Task 5: Picture Prompts
First, find an image or series of images using one of the task cards above. Or you can try the Pixabay plugin if you’re an Edublogs/CampusPress user.
Next, you have two choices:
1) Add an image and write the start of a story. Ask your readers to complete the story.
- Eshaan invited readers to complete the story of when dolls come alive!
- Christian’s story was called A Flight Throughout The Night.
- Seo Yeon’s story included a dog.
2) Or, make a sentence guessing game. Come up with a sentence and find a series of images to illustrate your sentence. Ask your readers to tell you what the sentence is in a comment.
- Emily asks you to guess her sentence.
- Keylee asks you to guess her favourite food.
- Lily included a great introduction for her post.
Tip: You might need to visit some other bloggers and invite them to look at your post and complete your story or guess your word. Remember to leave the URL of your post for them to click on.
If you’re working as a class on this activity, you could publish a series of posts with the students’ picture prompts. Or the teacher could publish the picture prompts and invite the students to respond in a comment.
Beware of advertisements
Remember, some of the free image sites have advertisements for paid image sites. We don’t want to click on those ads.
For example, on Pixabay, I typed “dolphin” into the search box. The top row of results has a Shutterstock watermark on it. Clicking on this takes me to the Shutterstock website which is a site where you can pay for images.
Note: You won’t see advertisements when using the Pixabay plugin.
Do you need to go back and fix images in old posts?
Have you been using images from Google on your blog so far? Whoops. You might want to go back and fix these up when you have time. Remove the image or replace it with a Creative Commons image.
Categories, tags, or labels are all ways to organise your posts. It’s a good idea to set up a category (or label in Blogger) called Student Blogging Challenge or STUBC. You can assign this category to all the posts you write for the challenge.
- If you use Edublogs or CampusPress, try using categories first. You can also use tags once you get the hang of it.
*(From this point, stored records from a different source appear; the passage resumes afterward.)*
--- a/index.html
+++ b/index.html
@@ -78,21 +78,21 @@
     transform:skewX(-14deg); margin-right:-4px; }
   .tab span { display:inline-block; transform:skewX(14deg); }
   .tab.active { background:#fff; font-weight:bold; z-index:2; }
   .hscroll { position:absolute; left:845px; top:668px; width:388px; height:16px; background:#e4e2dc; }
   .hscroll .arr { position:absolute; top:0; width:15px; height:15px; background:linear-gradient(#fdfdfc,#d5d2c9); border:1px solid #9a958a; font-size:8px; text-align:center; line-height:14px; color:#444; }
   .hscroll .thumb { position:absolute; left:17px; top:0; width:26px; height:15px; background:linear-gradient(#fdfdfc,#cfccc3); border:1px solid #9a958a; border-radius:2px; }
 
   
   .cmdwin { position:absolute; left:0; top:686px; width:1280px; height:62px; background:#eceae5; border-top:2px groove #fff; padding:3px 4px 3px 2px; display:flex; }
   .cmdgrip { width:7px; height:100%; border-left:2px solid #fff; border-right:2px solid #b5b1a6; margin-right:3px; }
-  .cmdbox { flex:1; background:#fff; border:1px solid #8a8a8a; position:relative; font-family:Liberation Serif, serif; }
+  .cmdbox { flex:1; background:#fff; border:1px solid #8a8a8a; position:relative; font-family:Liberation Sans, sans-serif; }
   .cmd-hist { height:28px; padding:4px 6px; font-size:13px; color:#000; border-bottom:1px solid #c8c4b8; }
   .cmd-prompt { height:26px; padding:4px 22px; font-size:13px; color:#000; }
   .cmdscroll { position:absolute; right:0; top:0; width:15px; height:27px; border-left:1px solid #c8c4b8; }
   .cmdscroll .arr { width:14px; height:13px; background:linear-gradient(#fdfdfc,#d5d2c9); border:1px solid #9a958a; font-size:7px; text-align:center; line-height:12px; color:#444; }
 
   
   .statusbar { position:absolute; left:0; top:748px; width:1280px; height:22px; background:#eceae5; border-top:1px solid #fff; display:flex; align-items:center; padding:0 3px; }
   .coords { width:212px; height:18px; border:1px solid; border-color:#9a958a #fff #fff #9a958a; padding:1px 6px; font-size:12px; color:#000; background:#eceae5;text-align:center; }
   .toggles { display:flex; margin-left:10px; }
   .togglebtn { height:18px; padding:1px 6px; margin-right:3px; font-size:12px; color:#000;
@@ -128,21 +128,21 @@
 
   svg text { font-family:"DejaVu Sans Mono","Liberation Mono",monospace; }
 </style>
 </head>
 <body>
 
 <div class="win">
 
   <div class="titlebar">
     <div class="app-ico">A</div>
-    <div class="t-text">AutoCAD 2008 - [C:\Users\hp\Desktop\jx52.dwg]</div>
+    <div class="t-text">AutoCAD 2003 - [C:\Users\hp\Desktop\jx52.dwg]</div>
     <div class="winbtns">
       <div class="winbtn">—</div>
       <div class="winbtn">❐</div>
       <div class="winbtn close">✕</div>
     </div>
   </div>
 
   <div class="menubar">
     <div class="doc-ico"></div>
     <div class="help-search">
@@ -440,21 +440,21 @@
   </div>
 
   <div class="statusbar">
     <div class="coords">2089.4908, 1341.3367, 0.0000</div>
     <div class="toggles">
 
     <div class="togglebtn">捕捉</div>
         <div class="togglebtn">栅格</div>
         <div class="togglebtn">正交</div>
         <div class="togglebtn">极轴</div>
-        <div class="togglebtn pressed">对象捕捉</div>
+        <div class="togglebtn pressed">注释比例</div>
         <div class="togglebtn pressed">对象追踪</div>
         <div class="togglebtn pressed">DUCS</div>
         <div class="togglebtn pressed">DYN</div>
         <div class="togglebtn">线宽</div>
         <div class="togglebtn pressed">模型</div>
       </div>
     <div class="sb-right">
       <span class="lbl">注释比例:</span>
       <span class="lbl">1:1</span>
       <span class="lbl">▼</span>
- If you use Blogger, try using labels.
- Weebly blogs use categories.
- Kidblog blogs also use categories and tags.
Submit Your Post URL ⬇
If you want a commenter and other participants to visit your blog, remember to fill in the Google Form below for your week 3 post.
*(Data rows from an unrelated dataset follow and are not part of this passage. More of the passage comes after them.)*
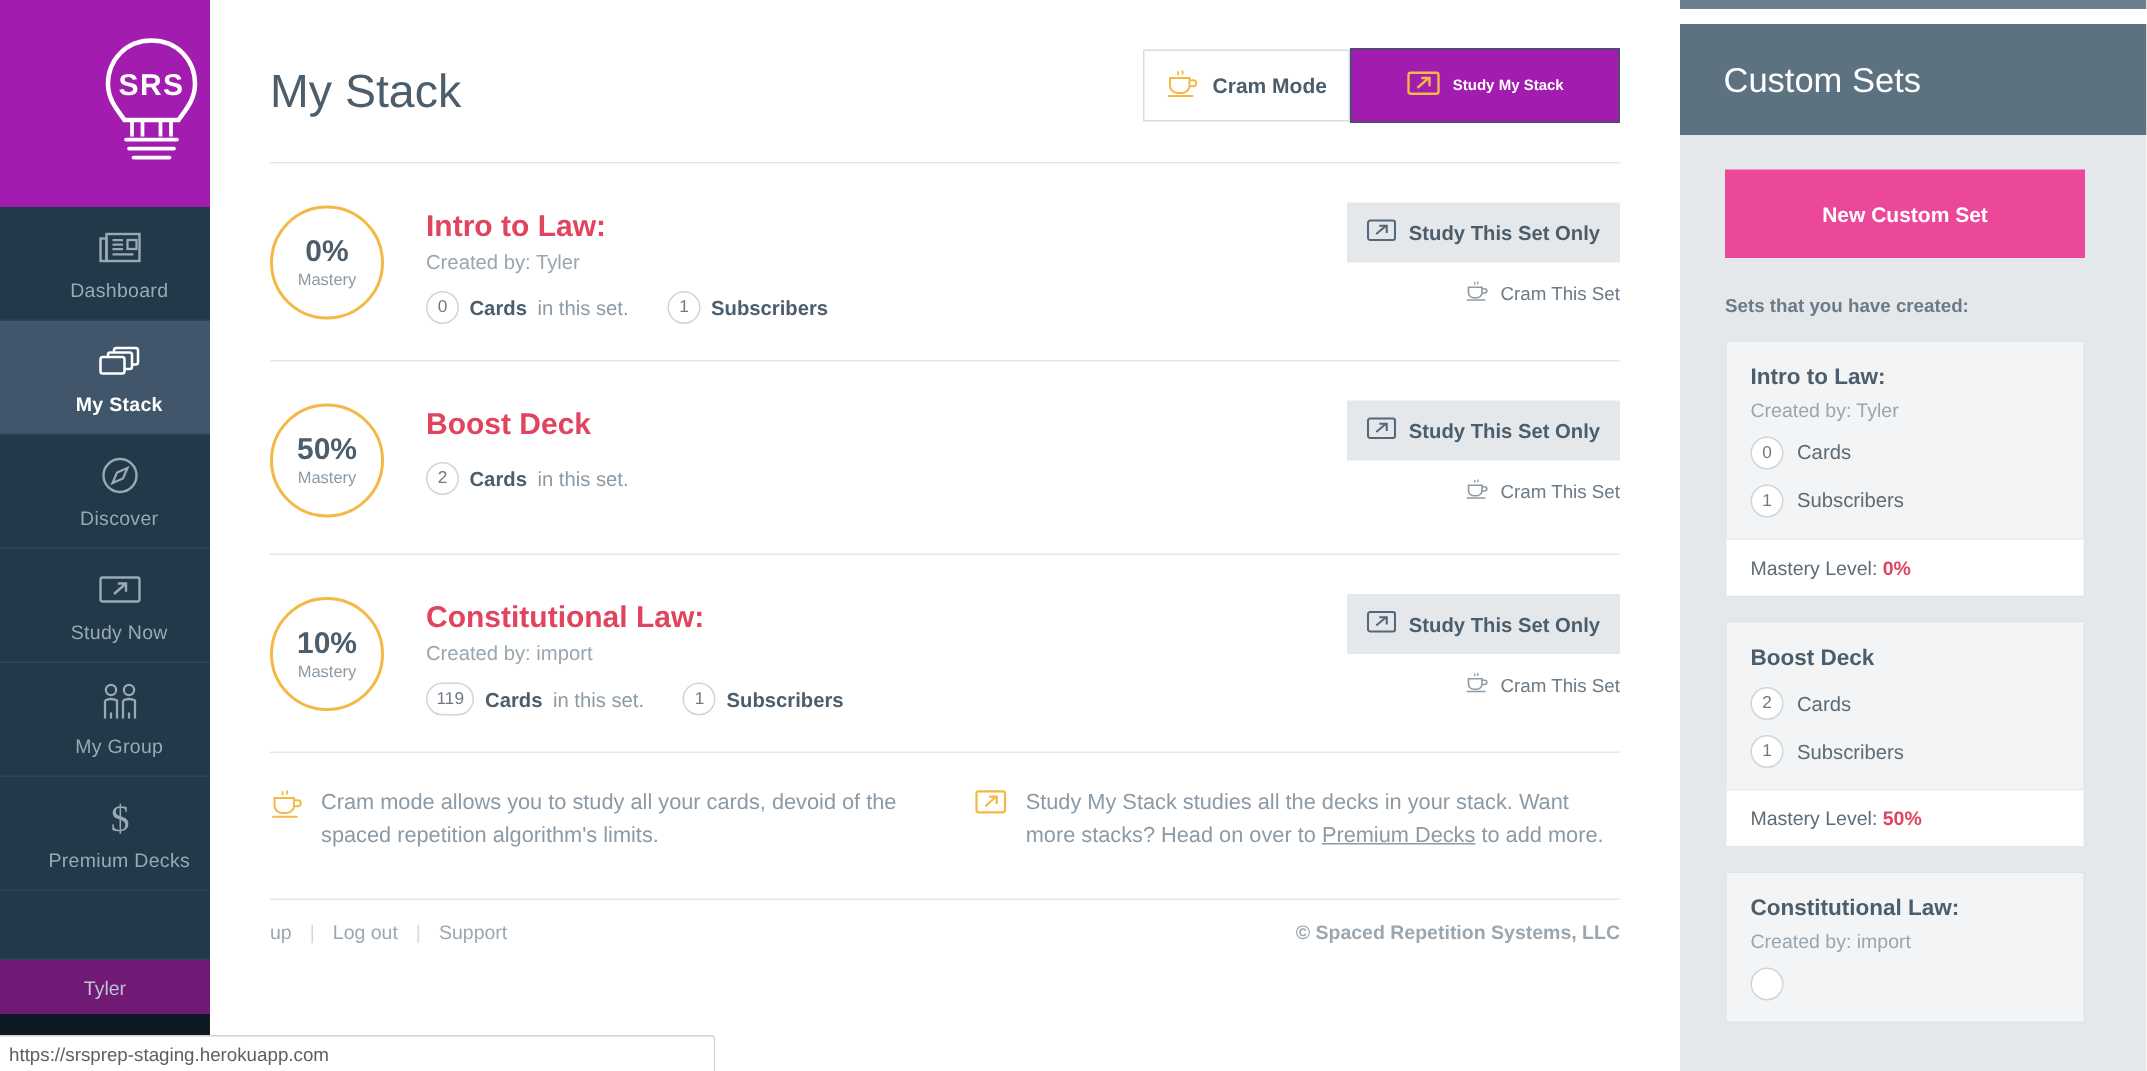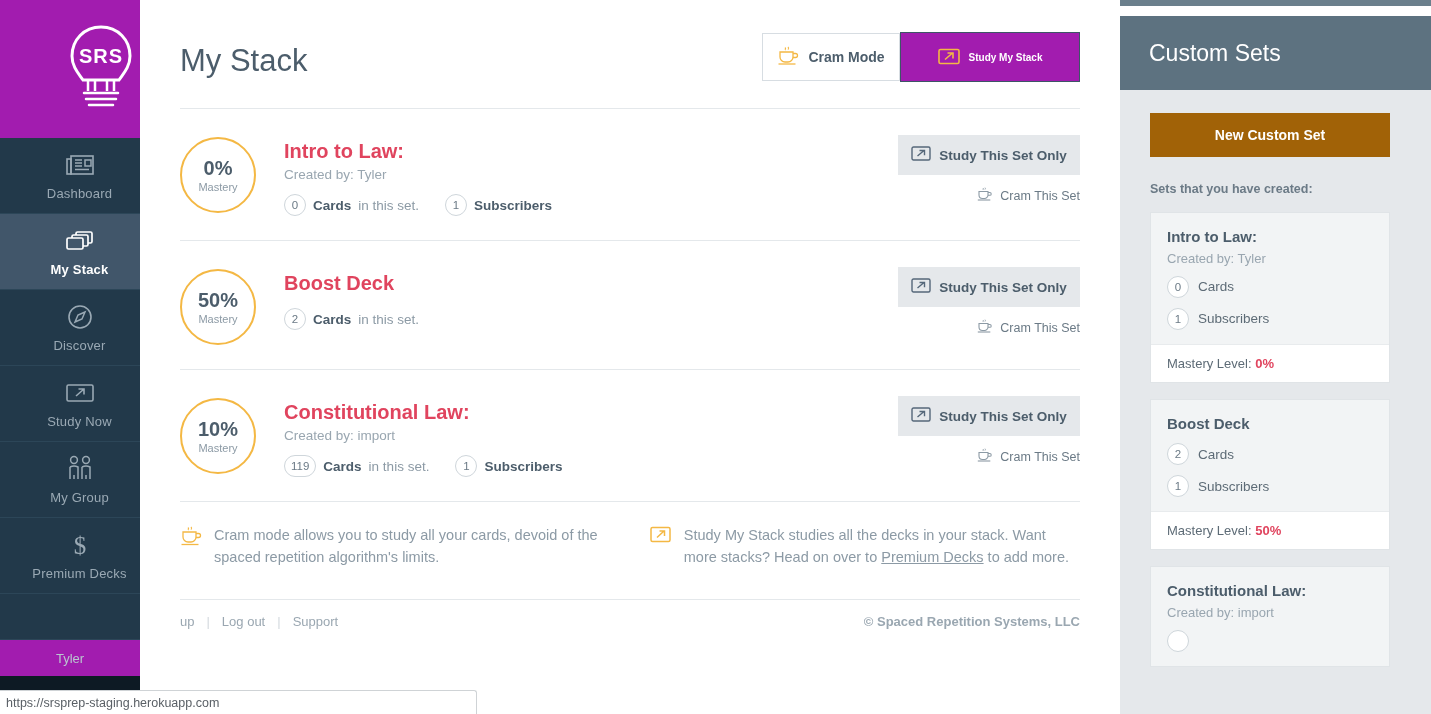--- a/index.html
+++ b/index.html
@@ -34,21 +34,21 @@
   .nav-item.active { background: #41566a; }
   .nav-icon { height: 30px; display: flex; align-items: center; justify-content: center; }
   .nav-label {
     margin-top: 6px;
     font-size: 13px; color: #9aa9b4; letter-spacing: .2px;
   }
   .nav-item.active .nav-label { color: #ffffff; font-weight: bold; }
   .nav-spacer { flex: 1; border-bottom: 1px solid #2c4658; }
   .user-row {
     height: 36px; display: flex; align-items: center; justify-content: center;
-    background: #a21caf; font-size: 13px; color: #b9c6cf;
+    background: #701a75; font-size: 13px; color: #b9c6cf;
   }
   .logout-row {
     height: 38px; display: flex; align-items: center; justify-content: center;
     background: #0d1a24; font-size: 13px; color: #ffffff; font-weight: bold;
     cursor: pointer;
   }
 
   
   .main {
     position: absolute; left: 140px; top: 0;
@@ -165,22 +165,22 @@
     background: #e5e8eb;
   }
   .rp-header {
     height: 74px; background: #5d7280;
     display: flex; align-items: center;
     padding-left: 29px;
   }
   .rp-title { font-size: 23px; color: #ffffff; font-weight: normal; }
   .rp-body { padding: 23px 30px 0 30px; }
   .btn-new-set {
-    width: 240px; height: 44px;
-    background: #a16207; border: none;
+    width: 240px; height: 59px;
+    background: #ec4899; border: none;
     display: flex; align-items: center; justify-content: center;
     font-size: 14px; color: #ffffff; font-weight: bold; cursor: pointer;
   }
   .rp-subhead {
     margin-top: 25px; font-size: 12.5px; font-weight: bold; color: #6b7a86;
   }
   .set-card {
     margin-top: 16px; width: 240px; background: #f2f4f5;
     border: 1px solid #e0e4e7; cursor: pointer;
   }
Do you have a post on your class blog and student blogs? Awesome! Feel free to submit the class blog post and student blog posts.
This video shows you how to find your URL…
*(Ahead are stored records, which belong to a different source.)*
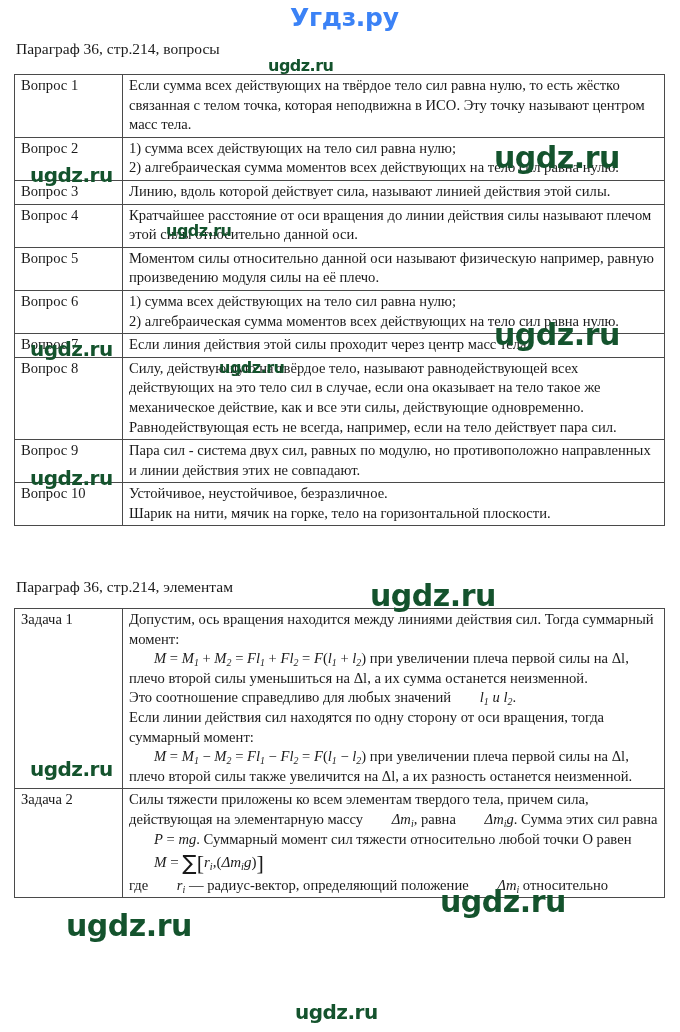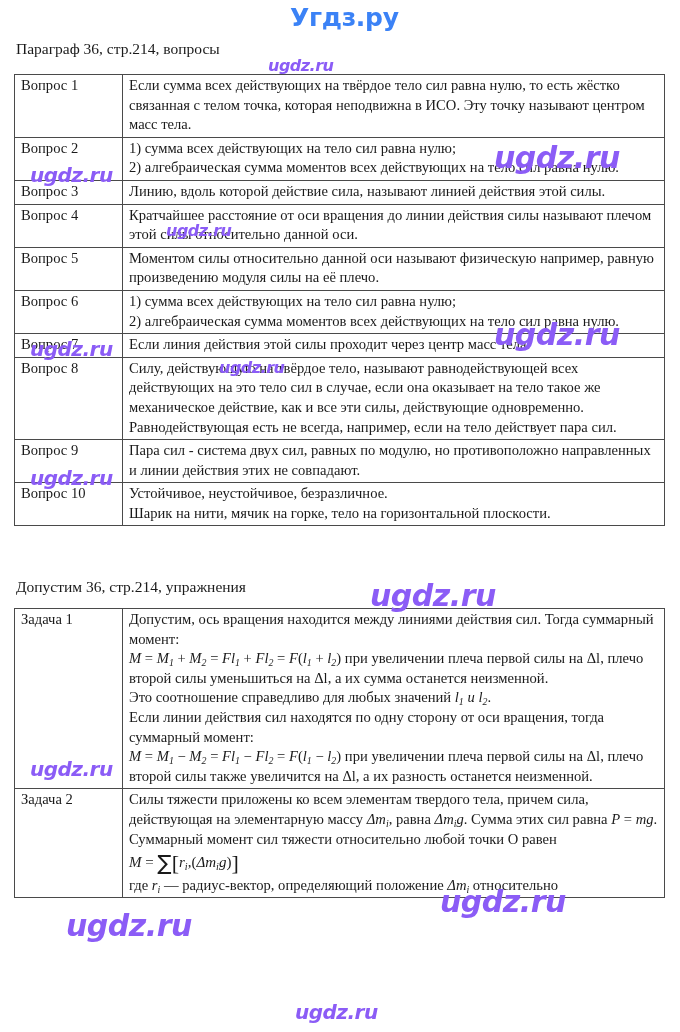--- a/index.html
+++ b/index.html
@@ -67,20 +67,21 @@
   }
   table.qa-table td.label-cell {
     width: 96px;
     white-space: nowrap;
   }
 
   
   .math {
     font-family: "Liberation Serif", "DejaVu Serif", serif;
     font-style: italic;
+    margin-left: 25px;
   }
   .math .op, .math .num, .math .paren { font-style: normal; }
   sub {
     font-size: 0.68em;
     line-height: 0;
     vertical-align: -0.28em;
   }
   .formula-block {
     margin: 4px 0 2px 0;
     font-size: 15px;
@@ -95,25 +96,24 @@
     font-size: 22px;
     font-style: normal;
     vertical-align: -3px;
   }
 
   
   .wm {
     position: absolute;
     font-family: "DejaVu Sans", "Liberation Sans", sans-serif;
     font-weight: bold;
-    color: #8b5cf6;
+    color: #14532d;
     letter-spacing: -0.5px;
     white-space: nowrap;
     pointer-events: none;
-    font-style: italic;
   }
   .wm-sm { font-size: 16px; }
   .wm-md { font-size: 20px; }
   .wm-lg { font-size: 30px; }
 </style>
 </head>
 <body>
 
 <div class="sheet">
 
@@ -132,21 +132,21 @@
       <tr>
         <td class="label-cell">Вопрос 2</td>
         <td>
           <div>1) сумма всех действующих на тело сил равна нулю;</div>
           <div>2) алгебраическая сумма моментов всех действующих на тело сил равна нулю.</div>
         </td>
       </tr>
       <tr>
         <td class="label-cell">Вопрос 3</td>
         <td>
-          <div>Линию, вдоль которой действие сила, называют линией действия этой силы.</div>
+          <div>Линию, вдоль которой действует сила, называют линией действия этой силы.</div>
         </td>
       </tr>
       <tr>
         <td class="label-cell">Вопрос 4</td>
         <td>
           <div>Кратчайшее расстояние от оси вращения до линии действия силы называют плечом этой силы относительно данной оси.</div>
         </td>
       </tr>
       <tr>
         <td class="label-cell">Вопрос 5</td>
@@ -182,21 +182,21 @@
       <tr>
         <td class="label-cell">Вопрос 10</td>
         <td>
           <div>Устойчивое, неустойчивое, безразличное.</div>
           <div>Шарик на нити, мячик на горке, тело на горизонтальной плоскости.</div>
         </td>
       </tr>
     </tbody>
   </table>
 
-  <div class="section-heading" id="heading-exercises">Допустим 36, стр.214, упражнения</div>
+  <div class="section-heading" id="heading-exercises">Параграф 36, стр.214, элементам</div>
 
   <table class="qa-table" id="exercises-table">
     <tbody>
 
       <tr>
         <td class="label-cell">Задача 1</td>
         <td>
           <div>Допустим, ось вращения находится между линиями действия сил. Тогда суммарный момент:</div>
 
           <div>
Note, this isn’t a real class blog. Just one I used for testing 😉
- Click on the title of your post/page and then copy the URL from your address bar.
- This graphic below should help you understand what a post URL looks like if you’re using Edublogs/CampusPress/WordPress
The Google Form
Edit: This form is now closed. You can submit your work in the form of a later post if you are catching up. Check out the schedule here.
Teachers, you’re welcome to put the Google From URL on your own blog or LMS if it makes it easier to share with students.